§ Exercise prompt
Every entry below must appear again, exactly as written.

§ Version comparison data
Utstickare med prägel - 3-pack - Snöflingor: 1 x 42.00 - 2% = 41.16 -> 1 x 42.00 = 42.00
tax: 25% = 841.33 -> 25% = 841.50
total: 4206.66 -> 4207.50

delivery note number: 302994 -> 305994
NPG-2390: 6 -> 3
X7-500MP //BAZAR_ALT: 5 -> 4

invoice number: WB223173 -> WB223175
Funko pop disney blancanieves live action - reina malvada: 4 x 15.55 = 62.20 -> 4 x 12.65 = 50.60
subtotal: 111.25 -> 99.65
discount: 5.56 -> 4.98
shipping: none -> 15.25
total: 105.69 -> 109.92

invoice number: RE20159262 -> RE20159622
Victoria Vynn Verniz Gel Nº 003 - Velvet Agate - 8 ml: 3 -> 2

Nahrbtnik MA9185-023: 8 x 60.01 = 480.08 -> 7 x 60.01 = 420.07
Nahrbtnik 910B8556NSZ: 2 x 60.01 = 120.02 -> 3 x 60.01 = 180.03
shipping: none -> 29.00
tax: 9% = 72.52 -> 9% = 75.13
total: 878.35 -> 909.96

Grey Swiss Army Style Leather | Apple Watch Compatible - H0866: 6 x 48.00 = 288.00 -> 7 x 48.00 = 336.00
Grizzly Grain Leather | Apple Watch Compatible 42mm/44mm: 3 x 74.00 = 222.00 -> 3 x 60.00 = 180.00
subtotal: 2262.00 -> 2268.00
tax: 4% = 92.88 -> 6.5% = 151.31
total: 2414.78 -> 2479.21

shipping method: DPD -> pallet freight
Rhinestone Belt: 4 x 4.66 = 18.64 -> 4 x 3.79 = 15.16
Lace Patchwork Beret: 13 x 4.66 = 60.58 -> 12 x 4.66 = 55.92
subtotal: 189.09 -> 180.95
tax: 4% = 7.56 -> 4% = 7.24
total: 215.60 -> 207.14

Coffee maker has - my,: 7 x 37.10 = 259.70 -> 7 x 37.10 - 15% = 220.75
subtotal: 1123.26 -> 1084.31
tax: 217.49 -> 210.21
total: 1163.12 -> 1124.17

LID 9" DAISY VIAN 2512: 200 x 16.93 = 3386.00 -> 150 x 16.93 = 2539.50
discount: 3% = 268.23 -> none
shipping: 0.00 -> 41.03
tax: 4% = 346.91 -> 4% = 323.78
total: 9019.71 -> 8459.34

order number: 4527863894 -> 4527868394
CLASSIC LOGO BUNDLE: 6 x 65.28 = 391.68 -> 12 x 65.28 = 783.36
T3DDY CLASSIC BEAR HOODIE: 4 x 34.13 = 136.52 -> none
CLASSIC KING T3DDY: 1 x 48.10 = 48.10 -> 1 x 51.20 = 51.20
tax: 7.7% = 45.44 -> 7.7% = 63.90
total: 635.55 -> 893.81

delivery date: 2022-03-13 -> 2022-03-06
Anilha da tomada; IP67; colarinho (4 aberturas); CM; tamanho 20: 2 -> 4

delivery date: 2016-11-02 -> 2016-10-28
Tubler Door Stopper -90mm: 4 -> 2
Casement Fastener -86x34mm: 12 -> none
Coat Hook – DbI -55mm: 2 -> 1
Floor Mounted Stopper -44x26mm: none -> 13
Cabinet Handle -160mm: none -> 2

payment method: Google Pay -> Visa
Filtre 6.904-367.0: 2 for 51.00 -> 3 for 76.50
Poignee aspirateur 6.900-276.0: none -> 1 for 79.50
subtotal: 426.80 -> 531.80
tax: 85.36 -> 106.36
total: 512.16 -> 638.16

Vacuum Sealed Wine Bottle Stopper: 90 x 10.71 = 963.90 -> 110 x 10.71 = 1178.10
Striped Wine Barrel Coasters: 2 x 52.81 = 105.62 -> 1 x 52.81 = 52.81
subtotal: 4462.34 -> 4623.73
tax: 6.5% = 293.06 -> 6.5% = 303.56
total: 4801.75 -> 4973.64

§ Solution below
Utstickare med prägel - 3-pack - Snöflingor: 1 x 42.00 - 2% = 41.16 -> 1 x 42.00 = 42.00
tax: 25% = 841.33 -> 25% = 841.50
total: 4206.66 -> 4207.50

delivery note number: 302994 -> 305994
NPG-2390: 6 -> 3
X7-500MP //BAZAR_ALT: 5 -> 4

invoice number: WB223173 -> WB223175
Funko pop disney blancanieves live action - reina malvada: 4 x 15.55 = 62.20 -> 4 x 12.65 = 50.60
subtotal: 111.25 -> 99.65
discount: 5.56 -> 4.98
shipping: none -> 15.25
total: 105.69 -> 109.92

invoice number: RE20159262 -> RE20159622
Victoria Vynn Verniz Gel Nº 003 - Velvet Agate - 8 ml: 3 -> 2

Nahrbtnik MA9185-023: 8 x 60.01 = 480.08 -> 7 x 60.01 = 420.07
Nahrbtnik 910B8556NSZ: 2 x 60.01 = 120.02 -> 3 x 60.01 = 180.03
shipping: none -> 29.00
tax: 9% = 72.52 -> 9% = 75.13
total: 878.35 -> 909.96

Grey Swiss Army Style Leather | Apple Watch Compatible - H0866: 6 x 48.00 = 288.00 -> 7 x 48.00 = 336.00
Grizzly Grain Leather | Apple Watch Compatible 42mm/44mm: 3 x 74.00 = 222.00 -> 3 x 60.00 = 180.00
subtotal: 2262.00 -> 2268.00
tax: 4% = 92.88 -> 6.5% = 151.31
total: 2414.78 -> 2479.21

shipping method: DPD -> pallet freight
Rhinestone Belt: 4 x 4.66 = 18.64 -> 4 x 3.79 = 15.16
Lace Patchwork Beret: 13 x 4.66 = 60.58 -> 12 x 4.66 = 55.92
subtotal: 189.09 -> 180.95
tax: 4% = 7.56 -> 4% = 7.24
total: 215.60 -> 207.14

Coffee maker has - my,: 7 x 37.10 = 259.70 -> 7 x 37.10 - 15% = 220.75
subtotal: 1123.26 -> 1084.31
tax: 217.49 -> 210.21
total: 1163.12 -> 1124.17

LID 9" DAISY VIAN 2512: 200 x 16.93 = 3386.00 -> 150 x 16.93 = 2539.50
discount: 3% = 268.23 -> none
shipping: 0.00 -> 41.03
tax: 4% = 346.91 -> 4% = 323.78
total: 9019.71 -> 8459.34

order number: 4527863894 -> 4527868394
CLASSIC LOGO BUNDLE: 6 x 65.28 = 391.68 -> 12 x 65.28 = 783.36
T3DDY CLASSIC BEAR HOODIE: 4 x 34.13 = 136.52 -> none
CLASSIC KING T3DDY: 1 x 48.10 = 48.10 -> 1 x 51.20 = 51.20
tax: 7.7% = 45.44 -> 7.7% = 63.90
total: 635.55 -> 893.81

delivery date: 2022-03-13 -> 2022-03-06
Anilha da tomada; IP67; colarinho (4 aberturas); CM; tamanho 20: 2 -> 4

delivery date: 2016-11-02 -> 2016-10-28
Tubler Door Stopper -90mm: 4 -> 2
Casement Fastener -86x34mm: 12 -> none
Coat Hook – DbI -55mm: 2 -> 1
Floor Mounted Stopper -44x26mm: none -> 13
Cabinet Handle -160mm: none -> 2

payment method: Google Pay -> Visa
Filtre 6.904-367.0: 2 for 51.00 -> 3 for 76.50
Poignee aspirateur 6.900-276.0: none -> 1 for 79.50
subtotal: 426.80 -> 531.80
tax: 85.36 -> 106.36
total: 512.16 -> 638.16

Vacuum Sealed Wine Bottle Stopper: 90 x 10.71 = 963.90 -> 110 x 10.71 = 1178.10
Striped Wine Barrel Coasters: 2 x 52.81 = 105.62 -> 1 x 52.81 = 52.81
subtotal: 4462.34 -> 4623.73
tax: 6.5% = 293.06 -> 6.5% = 303.56
total: 4801.75 -> 4973.64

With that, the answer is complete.